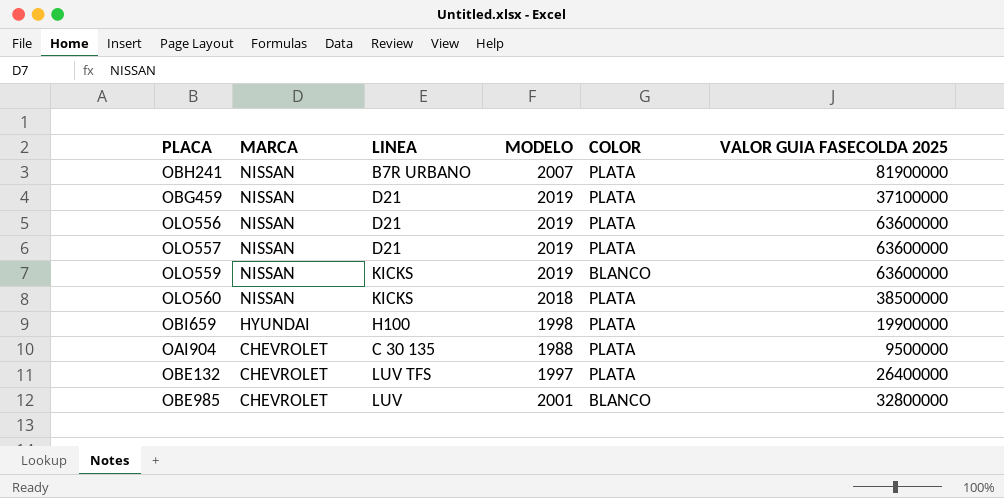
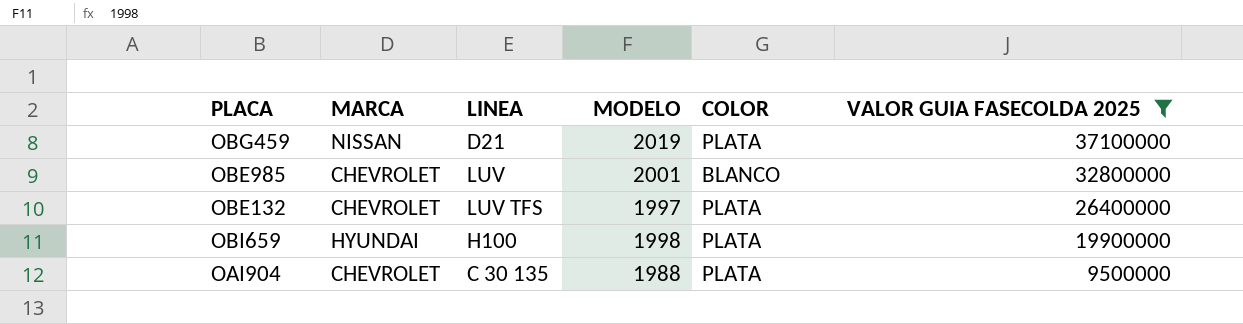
filter: none -> VALOR GUIA FASECOLDA 2025 <= 37100000
row order: MARCA descending -> VALOR GUIA FASECOLDA 2025 descending

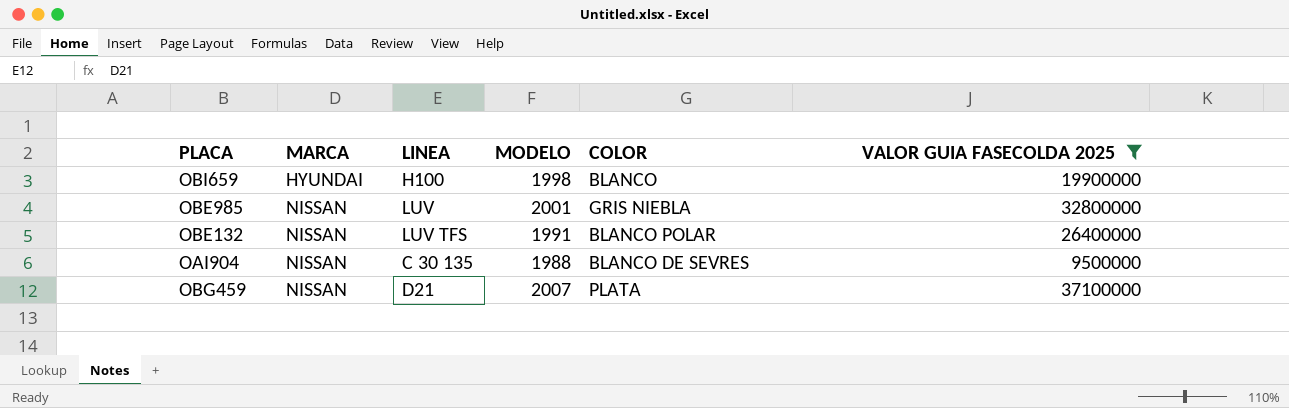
row order: VALOR GUIA FASECOLDA 2025 descending -> MARCA ascending
OBI659 | COLOR: PLATA -> BLANCO
OBE985 | MARCA: CHEVROLET -> NISSAN
OBE985 | COLOR: BLANCO -> GRIS NIEBLA
OBE132 | MARCA: CHEVROLET -> NISSAN
OBE132 | MODELO: 1997 -> 1991
OBE132 | COLOR: PLATA -> BLANCO POLAR
OAI904 | MARCA: CHEVROLET -> NISSAN
OAI904 | COLOR: PLATA -> BLANCO DE SEVRES
OBG459 | MODELO: 2019 -> 2007

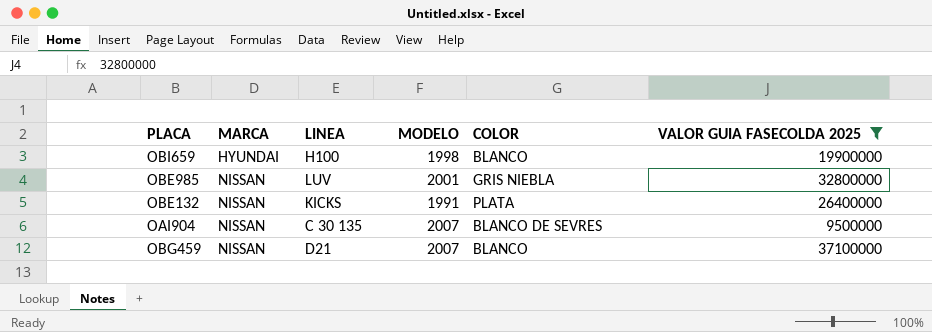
OBE132 | LINEA: LUV TFS -> KICKS
OBE132 | COLOR: BLANCO POLAR -> PLATA
OAI904 | MODELO: 1988 -> 2007
OBG459 | COLOR: PLATA -> BLANCO

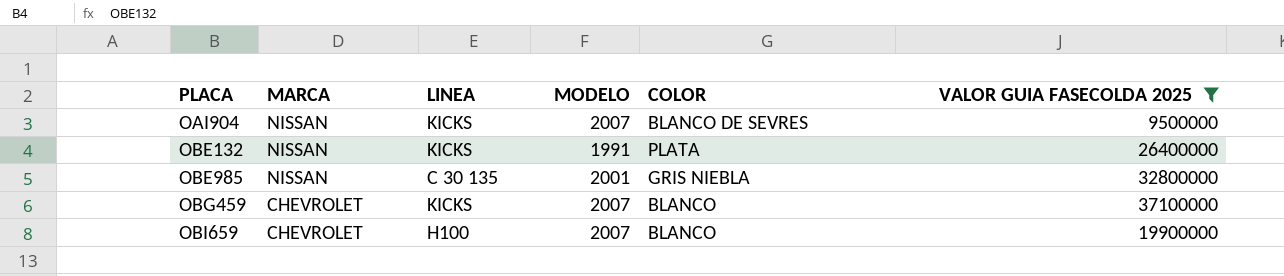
row order: MARCA ascending -> PLACA ascending
OAI904 | LINEA: C 30 135 -> KICKS
OBE985 | LINEA: LUV -> C 30 135
OBG459 | MARCA: NISSAN -> CHEVROLET
OBG459 | LINEA: D21 -> KICKS
OBI659 | MARCA: HYUNDAI -> CHEVROLET
OBI659 | MODELO: 1998 -> 2007

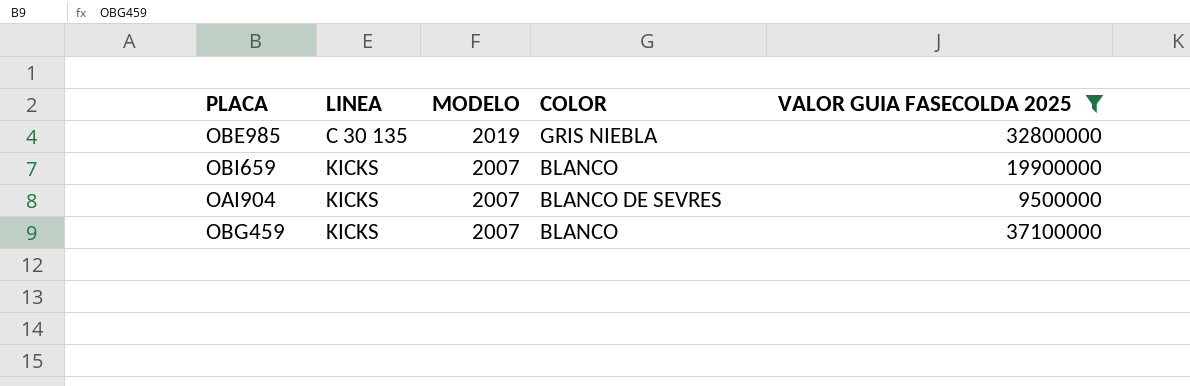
row order: PLACA ascending -> LINEA ascending
column MARCA | position: 2 -> none
row OBE132: NISSAN | KICKS | 1991 | PLATA | 26400000 -> none
OBE985 | MODELO: 2001 -> 2019
OBI659 | LINEA: H100 -> KICKS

- - -

### How to complete this task:
Give the number, and nothing else, of lines in the listing above that include the word "COLOR".

### Completed exercise:
6